11. When Valentinian saw this, his confidence increased; he adorned his son with a crown and with the robes befitting his now supreme rank, and kissed him; and then thus addressed him, brilliant as he appeared, and giving careful attention to all his words:—

12. "You wear now," said he, "my Gratian, the imperial robe, as we have all desired, which has been conferred on you with favourable auspices by my will and that of our comrades. Therefore now, considering the weight of the affairs which press upon us, gird yourself up as the colleague of your father and your uncle; and accustom yourself to pass fearlessly with the infantry over the Danube and the Rhine, which are made passable by the frost, to keep close to your soldiers, to devote your blood and your very life with all skill and deliberation for the safety of those under your command; to think nothing unworthy of your attention which concerns any portion of the Roman empire.

13. "This is enough by way of admonition to you at the present moment, at other times I will not fail to give further advice. Now you who remain, the defenders of the state, I entreat, I beseech you to preserve with a steady affection and loyalty your youthful emperor thus intrusted to your fidelity."

14. These words of the emperor were accepted and ratified with all possible solemnity; Eupraxius, a native of Mauritania Cæsariensis, at that time master of the records, led the way by the exclamation, "The family of Gratian deserves this." And being at once promoted to be quæstor, he set an example of judicious confidence worthy of being imitated by all wise men; especially as he in no wise departed from the habits of his fearless nature, but was at all times a man of consistency and obedient to the laws, which, as we have remarked, speak to all men with one and the same voice under the most varied circumstances. He at this time was the more steady in adhering to the side of justice which he always espoused, because on one occasion when he had given good advice, the emperor had attacked him with violence and threats.

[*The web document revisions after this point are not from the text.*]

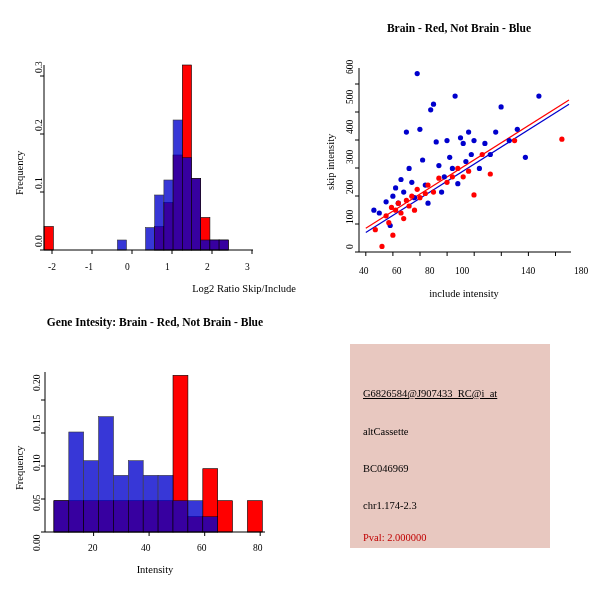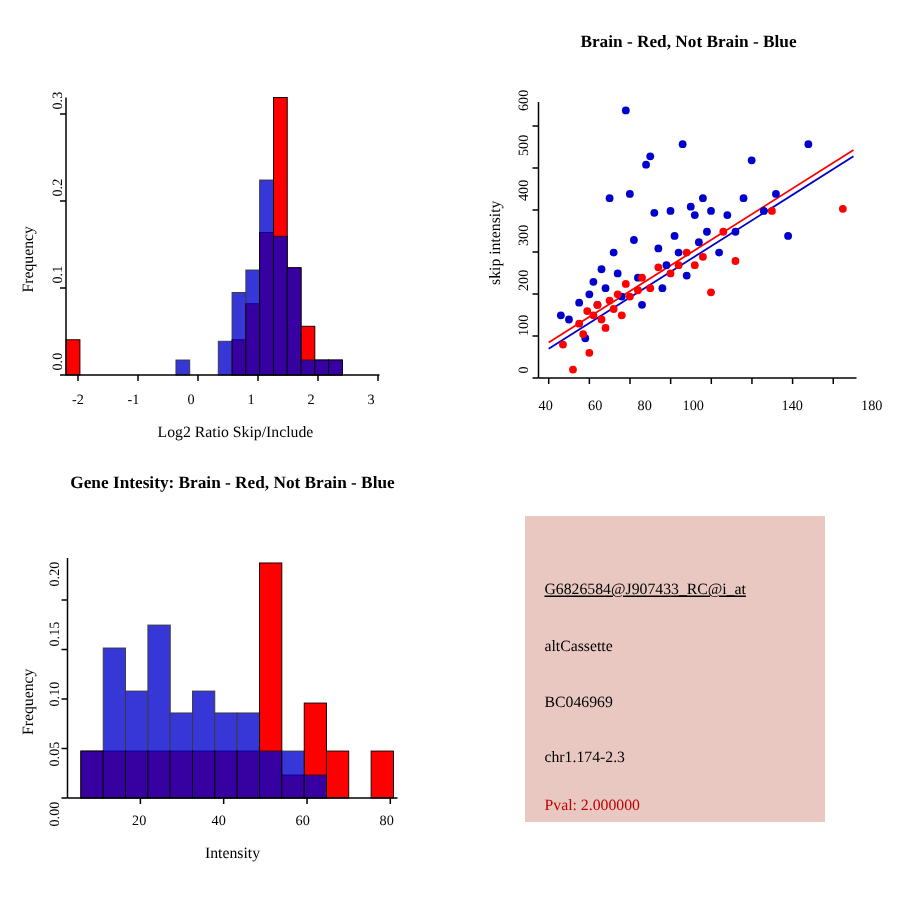--- a/index.html
+++ b/index.html
@@ -61,21 +61,21 @@
   }
   .infotext.pval{color:#c00000;}
 </style>
 </head>
 <body>
 
 <div class="panel" style="left:0;top:0;width:300px;height:300px;">
 
   <div class="vlab" style="left:14px;top:195px;">Frequency</div>
 
-  <div class="axlab" style="position:absolute;left:32px;top:283px;width:250px;">Log2 Ratio Skip/Include</div>
+  <div class="axlab" style="position:absolute;left:46px;top:283px;width:250px;text-align:right;">Log2 Ratio Skip/Include</div>
 
   <div class="vtick" style="left:34px;top:247px;">0.0</div>
   <div class="vtick" style="left:34px;top:189px;">0.1</div>
   <div class="vtick" style="left:34px;top:131px;">0.2</div>
   <div class="vtick" style="left:34px;top:73px;">0.3</div>
 
   <div class="tick" style="left:48px;top:262px;">-2</div>
   <div class="tick" style="left:85px;top:262px;">-1</div>
   <div class="tick" style="left:125px;top:262px;">0</div>
   <div class="tick" style="left:165px;top:262px;">1</div>
@@ -125,20 +125,21 @@
       <line x1="212" y1="250" x2="212" y2="254"></line>
       <line x1="252" y1="250" x2="252" y2="254"></line>
     </g>
   </svg>
 </div>
 
 <div class="panel" style="left:309px;top:0;width:300px;height:300px;">
   <div class="ttl" style="position:absolute;left:0;top:22px;width:300px;">Brain - Red, Not Brain - Blue</div>
 
   <div class="vlab" style="left:16px;top:190px;">skip intensity</div>
+  <div class="axlab" style="position:absolute;left:30px;top:288px;width:250px;">include intensity</div>
 
   <div class="vtick" style="left:36px;top:249px;">0</div>
   <div class="vtick" style="left:36px;top:224px;">100</div>
   <div class="vtick" style="left:36px;top:194px;">200</div>
   <div class="vtick" style="left:36px;top:164px;">300</div>
   <div class="vtick" style="left:36px;top:134px;">400</div>
   <div class="vtick" style="left:36px;top:104px;">500</div>
   <div class="vtick" style="left:36px;top:74px;">600</div>
 
   <div class="tick" style="left:50px;top:266px;">40</div>

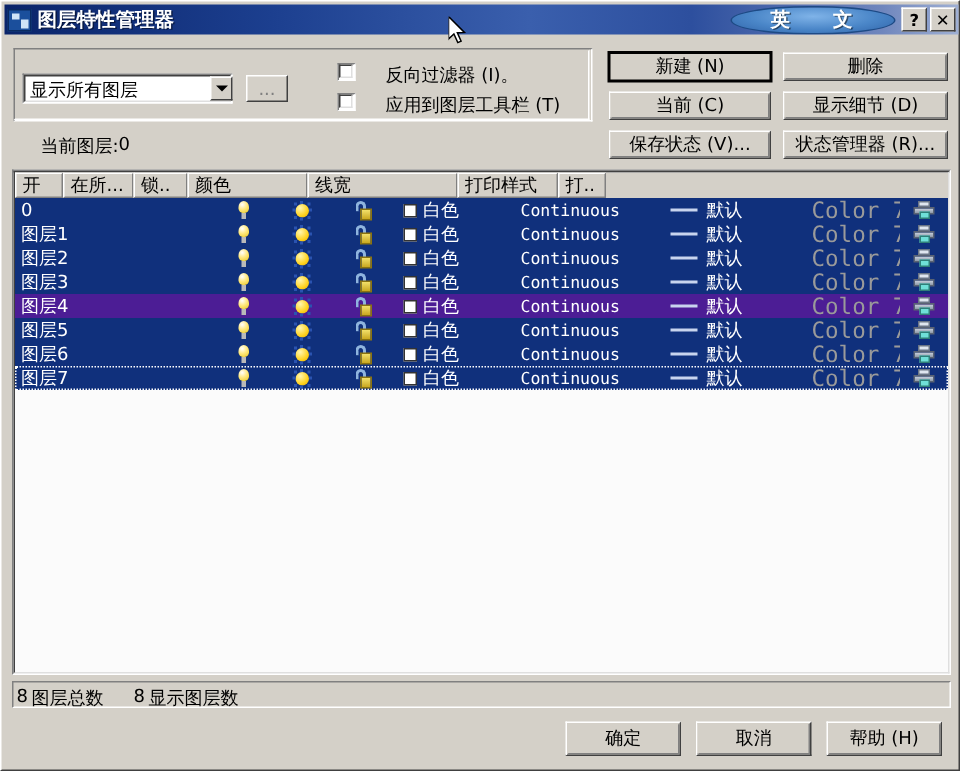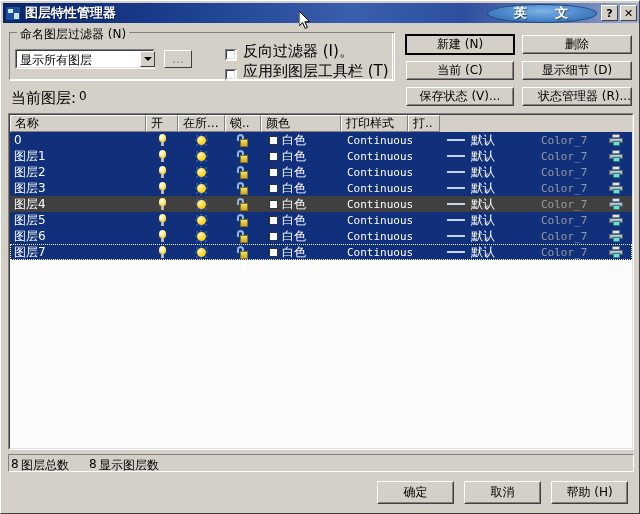--- a/index.html
+++ b/index.html
@@ -54,27 +54,27 @@
     border:1px solid #404040;border-right-color:#dfdfdf;border-bottom-color:#dfdfdf;box-sizing:border-box;}
   .combo-text{position:absolute;left:19px;top:51px;font-size:12px;}
   .combo-arrow{position:absolute;left:139px;top:50px;width:15px;height:16px;background:#d4d0c8;
     border-top:1px solid #ffffff;border-left:1px solid #ffffff;border-right:1px solid #404040;border-bottom:1px solid #404040;
     display:flex;align-items:center;justify-content:center;box-sizing:border-box;}
   .arrow-dn{width:0;height:0;border-left:4px solid transparent;border-right:4px solid transparent;border-top:4px solid #000;}
   .ellipsis-btn{position:absolute;left:163px;top:49px;width:28px;height:18px;background:#d4d0c8;
     border-top:1px solid #ffffff;border-left:1px solid #ffffff;border-right:1px solid #404040;border-bottom:1px solid #404040;
     display:flex;align-items:flex-end;justify-content:center;font-size:12px;color:#808080;box-sizing:border-box;padding-bottom:1px;}
 
-  .chkrow{position:absolute;display:flex;align-items:flex-end;font-size:15px;}
+  .chkrow{position:absolute;display:flex;align-items:flex-start;font-size:12px;gap:14px;}
   .chkbox{width:12px;height:12px;background:#ffffff;margin-right:6px;
     border:1px solid #808080;border-right-color:#ffffff;border-bottom-color:#ffffff;box-sizing:border-box;position:relative;}
   .chkbox:after{content:"";position:absolute;left:0;top:0;right:1px;bottom:1px;border:1px solid #404040;
     border-right-color:#dfdfdf;border-bottom-color:#dfdfdf;}
 
-  .curlayer{position:absolute;left:10px;top:88px;font-size:15px;}
+  .curlayer{position:absolute;left:26px;top:88px;font-size:12px;}
   .curlayer-val{position:absolute;left:78px;top:88px;font-size:12px;}
 
   
   .btn{position:absolute;background:#d4d0c8;font-size:12px;
     border-top:1px solid #ffffff;border-left:1px solid #ffffff;
     border-right:1px solid #404040;border-bottom:1px solid #404040;
     display:flex;align-items:center;justify-content:center;box-sizing:border-box;color:#000;}
   .btn .in{position:absolute;left:0;top:0;right:0;bottom:0;border:1px solid #d4d0c8;
     border-right-color:#808080;border-bottom-color:#808080;pointer-events:none;}
   .btn.default{border:2px solid #000;}
@@ -93,21 +93,21 @@
 
   .rows{position:absolute;left:0;top:17px;width:622px;height:316px;background:#fbfbfb;}
   .row{height:16px;display:flex;align-items:center;box-sizing:border-box;position:relative;
     background:#10307c;color:#ffffff;}
   .row.focus{outline:1px dotted #ffffff;outline-offset:-1px;}
   .cell{height:16px;display:flex;align-items:center;box-sizing:border-box;flex:0 0 auto;
     font-size:12px;white-space:nowrap;overflow:hidden;}
   .cell.name{padding-left:4px;}
   .cell.center{justify-content:center;}
   .cell.mono{font-family:"DejaVu Sans Mono","Liberation Mono",monospace;font-size:11px;}
-  .cell.plotstyle{color:#9a9a9a;font-family:"DejaVu Sans Mono","Liberation Mono",monospace;font-size:11px;padding-left:8px;}
+  .cell.plotstyle{color:#9a9a9a;font-family:"DejaVu Sans Mono","Liberation Mono",monospace;font-size:15px;padding-left:8px;}
 
   
   .bulb{width:9px;height:12px;position:relative;}
   .bulb .glass{position:absolute;left:1px;top:0;width:7px;height:8px;border-radius:50% 50% 40% 40%;
     background:radial-gradient(circle at 35% 30%,#ffffff 0%,#ffe980 45%,#e8c61e 100%);}
   .bulb .base{position:absolute;left:3px;top:8px;width:3px;height:4px;background:#b9b9b9;}
   .sun{width:13px;height:13px;position:relative;}
   .sun .disc{position:absolute;left:2px;top:2px;width:9px;height:9px;border-radius:50%;
     background:radial-gradient(circle at 35% 30%,#fff6b0 0%,#ffd21f 60%,#e0a800 100%);}
   .sun .r{position:absolute;width:2px;height:2px;background:#2a53b0;}
@@ -144,21 +144,20 @@
         <span>英</span>
         <span>文</span>
       </div>
     </div>
     <div class="tbtn">?</div>
     <div class="tbtn">✕</div>
   </div>
 
   <div class="groupbox"></div>
   <div class="groupbox-in"></div>
-  <div class="group-title">命名图层过滤器 (N)</div>
 
   <div class="combo"></div>
   <div class="combo-in"></div>
   <div class="combo-text">显示所有图层</div>
   <div class="combo-arrow">
     <div class="arrow-dn"></div>
   </div>
   <div class="ellipsis-btn">...</div>
 
   <div class="chkrow" style="left:224px;top:41px;">
@@ -185,42 +184,42 @@
     <span>显示细节 (D)</span>
   </div>
   <div class="btn" style="left:405px;top:60px;width:108px;height:19px;">
     <span class="in"></span>
     <span>当前 (C)</span>
   </div>
   <div class="btn" style="left:405px;top:86px;width:108px;height:19px;">
     <span class="in"></span>
     <span>保存状态 (V)...</span>
   </div>
-  <div class="btn" style="left:521px;top:86px;width:110px;height:19px;justify-content:flex-end;">
+  <div class="btn" style="left:521px;top:86px;width:110px;height:19px;">
     <span class="in"></span>
     <span>状态管理器 (R)...</span>
   </div>
 
   <div class="listwrap"></div>
   <div class="listwrap2">
     <div class="hdr" id="hdr">
-        <div class="hcell" style="width: 136px;">
-          <span>名称</span>
-        </div>
         <div class="hcell" style="width: 32px;">
           <span>开</span>
         </div>
         <div class="hcell" style="width: 47px;">
           <span>在所...</span>
         </div>
         <div class="hcell" style="width: 36px;">
           <span>锁..</span>
         </div>
         <div class="hcell" style="width: 80px;">
           <span>颜色</span>
+        </div>
+        <div class="hcell" style="width: 100px;">
+          <span>线宽</span>
         </div>
         <div class="hcell" style="width: 67px;">
           <span>打印样式</span>
         </div>
         <div class="hcell" style="width: 32px;">
           <span>打..</span>
         </div>
       </div>
     <div class="rows" id="rows">
         <div class="row" style="background: rgb(16, 48, 124);">
@@ -420,21 +419,21 @@
             <span>Color_7</span>
           </div>
           <div class="cell center" style="width: 32px;">
             <span class="printer">
               <span class="top"></span>
               <span class="mid"></span>
               <span class="pap"></span>
             </span>
           </div>
         </div>
-        <div class="row" style="background: #404040;">
+        <div class="row" style="background: #4c1d95;">
           <div class="cell name" style="width: 136px;">
             <span>图层4</span>
           </div>
           <div class="cell center" style="width: 32px;">
             <span class="bulb">
               <span class="glass"></span>
               <span class="base"></span>
             </span>
           </div>
           <div class="cell center" style="width: 47px;">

15. After this, the whole assembly broke out into praises of both emperors, the elder and the new one; and especially of the boy, whose brilliant eyes, engaging countenance and person, and apparent sweetness of disposition, recommended him to their favour. And these qualities would have rendered him an emperor worthy to be compared to the most excellent princes of former times, if fate had permitted, and his relations who even then began to overshadow his virtue, before it was firmly rooted, with their own wicked actions.

16. But in this affair, Valentinian went beyond the custom which had been established for several generations, in making his brother and his son, not Cæsar, but emperors; acting indeed in this respect with great kindness. Nor had any one yet ever created a colleague with powers equal to his own, except the emperor Marcus Aurelius, who made his adopted brother Verus his colleague in the empire without any inferiority of power.

VII.

A.D. 368.

§ 1. After these transactions had been thus settled to the delight both of the prince and of the soldiers, but a few days intervened; and then Avitianus, who had been deputy, accused Mamertinus, the prefect of the prætorium, of peculation, on his return from the city whither he had gone to correct some abuses.